Tuesday 3 June 2008

Climate for gas in $750m power bid

Australian
Wednesday 28/5/2008 Page: 4

A QUEENSLAND company plans to build and operate NSW's largest gas-fired power station, with fuel for the facility to be delivered along the first gas pipeline linking the states. The plan to build the state's first base-load, or continuously operating, power station in 15 years, at a cost of $750 million, has been sold by Premier Morris Iemma as a vote of confidence by the private sector in his efforts to privatise the state's electricity industry.

It will be built by the Queensland Gas Company in the Hunter Valley, north of Sydney, and will be the state's first gas-fired baseload facility, signalling a shift in the relative cost of electricity produced from coal and gas as Australia moves towards an emissions trading system by 2010.

A group of Hunter-based business figures plans to raise $850 million to build an 820km pipeline from the Hunter Valley to QGC's coal-seam gas fields in the Surat Basin in southern Queensland. QGC managing director Richard Coffee yesterday said the company would conduct a feasibility study for the power station, which would come on line in 2012, with its joint venture partners, ANZ Infrastructure and Toyota Tsusho Corporation.

Company sources said the project was almost certain to proceed, with a final announcement expected this year. Mr lemma said the proposal justified his controversial plan to remove the Government from the electricity industry by leasing out the three state-owned generators and selling off the three state owned retail companies. "This project would also promote the provision of cleaner, greener power, and provide a welcome boost to the state's energy security," he said.

He said the new station was not "the beginning of the end" for coal fired power, but showed that "coal has to get its act together to find ways of burning coal cleaner." Mr lemma's union-led opponents, who comfortably defeated his electricity proposal at Labor's state conference this month, have argued there is no guarantee a sell-off would encourage private investment in the extra capacity needed by the middle of the next decade.
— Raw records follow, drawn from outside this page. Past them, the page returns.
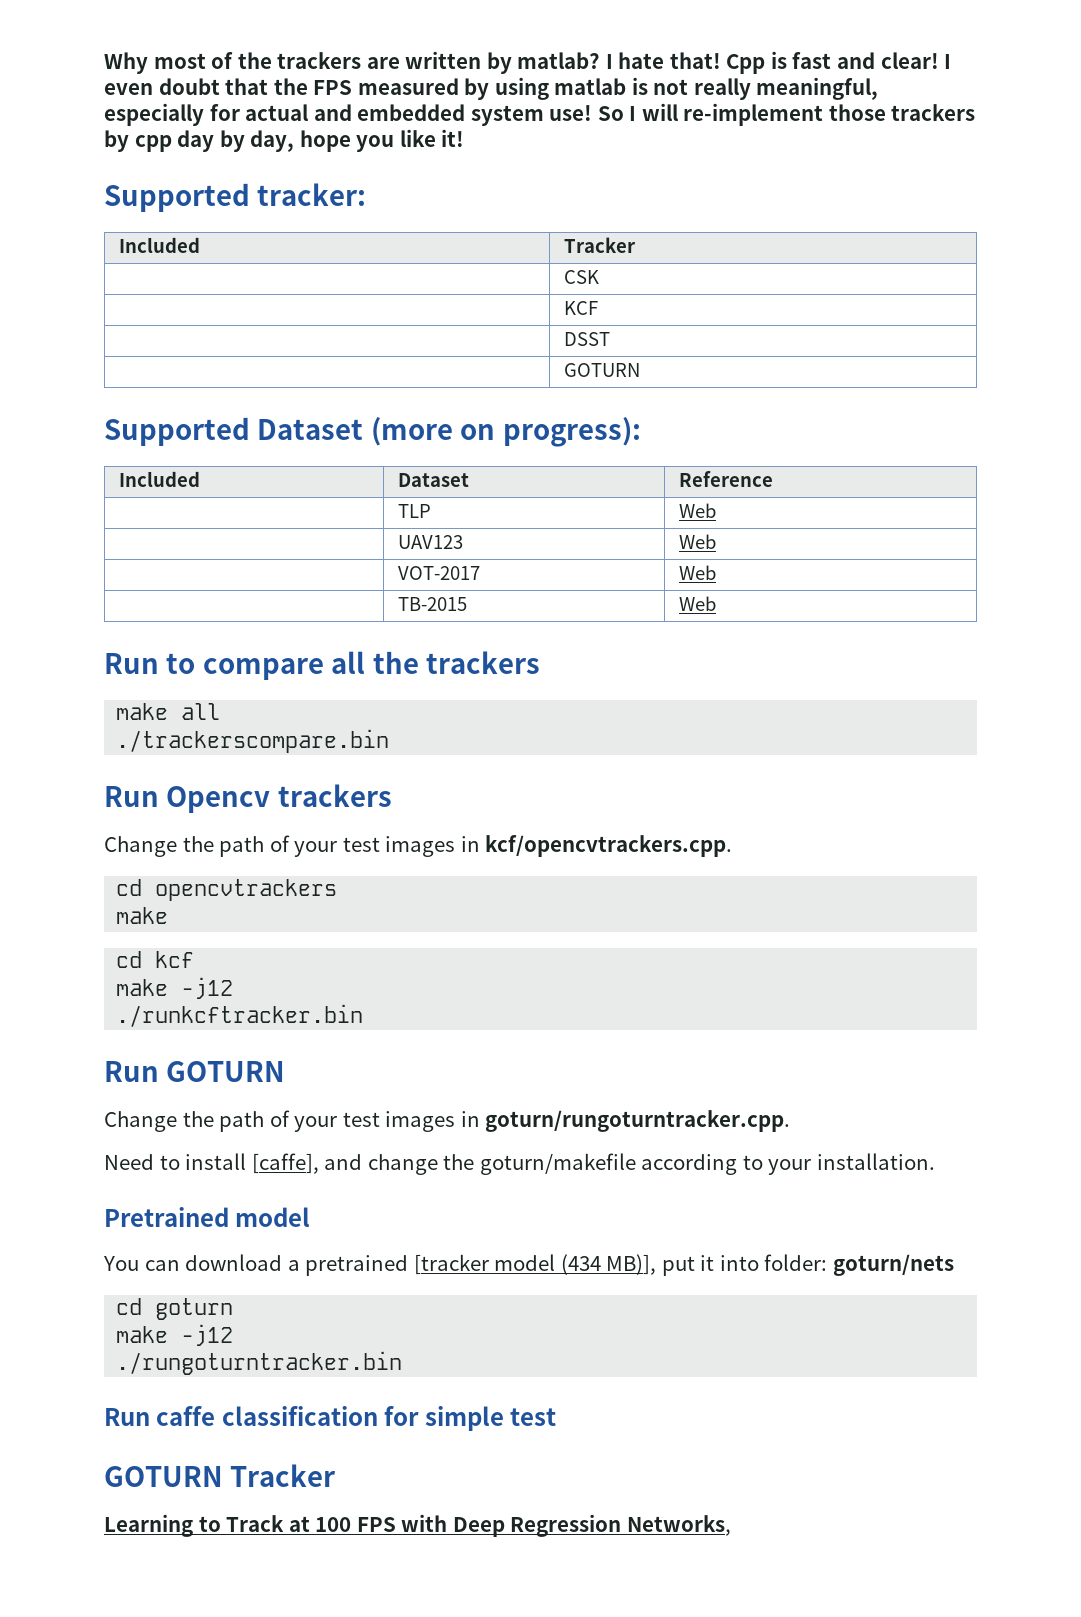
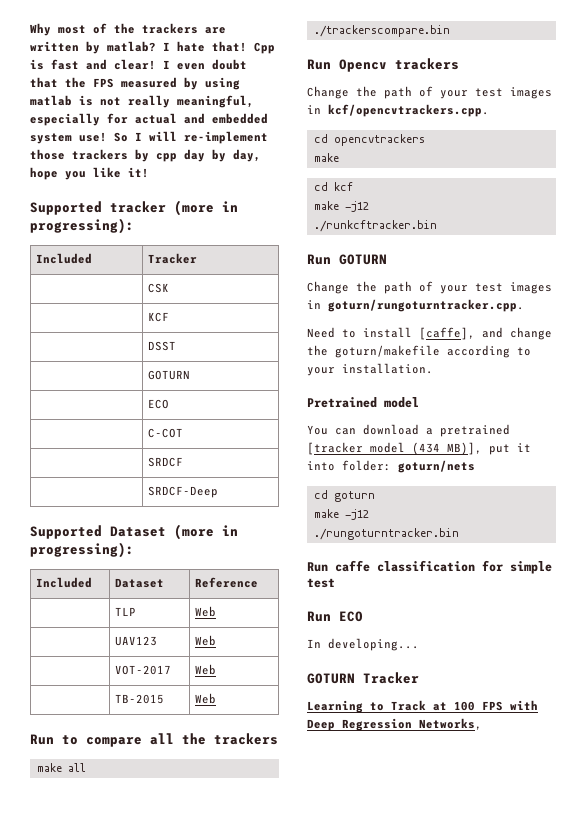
[257,183,367,206] tracker: -> [110,200,238,216] [30,218,134,234] tracker (more in progressing):
(640, 370) none -> [147,399,169,409] [147,428,183,438] [147,457,183,467] [147,486,218,498] // | ECO // | C-COT // | SRDCF // | SRDCF-Deep
[460,417,641,447] on progress): -> [222,525,238,536] [30,542,134,558] in progressing):
(557, 1417) none -> [307,611,363,622] [307,638,419,651] // Run ECO // In developing...

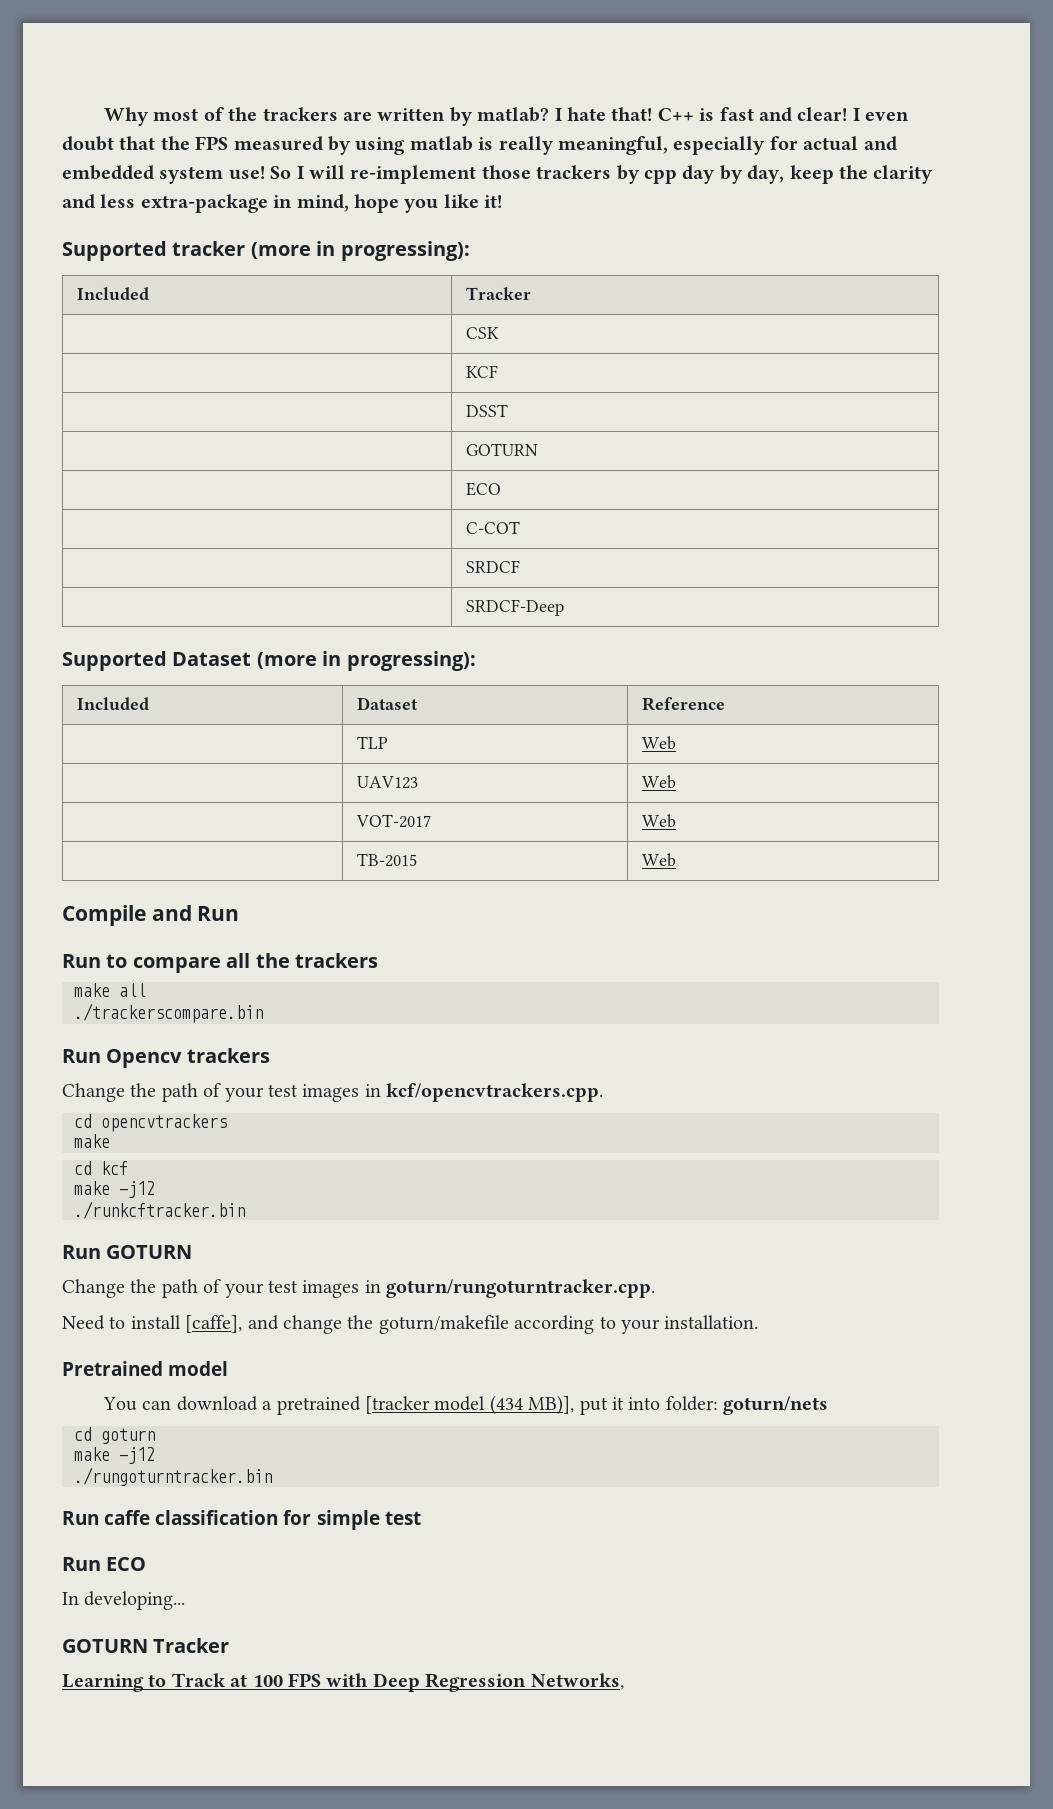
[254,42,275,54] Cpp -> [657,108,694,121] C++
[100,97,121,106] not -> (494, 143) none
(261, 155) none -> [789,165,934,184] [62,194,349,213] keep the clarity and less extra-package in mind,
(216, 698) none -> [62,905,240,926] // Compile and Run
The new power station, with a capacity of up to 600 megawatts, would deliver up to a third of the required extra power, supplying electricity to between 320,000 and 500,000 homes. Mr Cottee confirmed the feasibility of the station relied on the new imperatives of a carbon trading economy and Mr lemma's reform proposal. The fear had been that the Government would favour its own companies over the private sector or produce power for below the cost of supply to preserve jobs.

"A base-load gas-fired power station puts out only 40 per cent of the carbon dioxide of a coalfired station," Mr Cottee said. "The announcement of the Premier on electricity reform indicated that NSW was open for business and for private sector investment in baseload power stations. Before this debate occurred, we were concerned about the stranglehold the government owned corporations had."

He said the station would show "the divine right of king coal to be baseload is not a theological proposition, it's economic." Brad Page, from the Electricity Supply Association of Australia, said the QGC proposal indicated people were "starting to appreciate the role that gas can play in a carbon-constrained market." "It recognises that additional generation capacity will be required in the next decade against the background of climate change and growing energy demand in NSW," he said.

The NSW Government has promised to fast-track development approval for the power station and the pipeline. At the moment, the Moomba Pipeline and the Eastern Gas Pipeline link the Sydney basin to South Australia and Victoria, respectively, but there is no link to Queensland. Queensland Hunter Gas Pipeline chief Garbis Simonian said the QGC station would consume about a third of the capacity of the new pipeline, which would also offer distribution for "emerging coal-seam gas reserves in regional NSW, encouraging exploration and production along its route."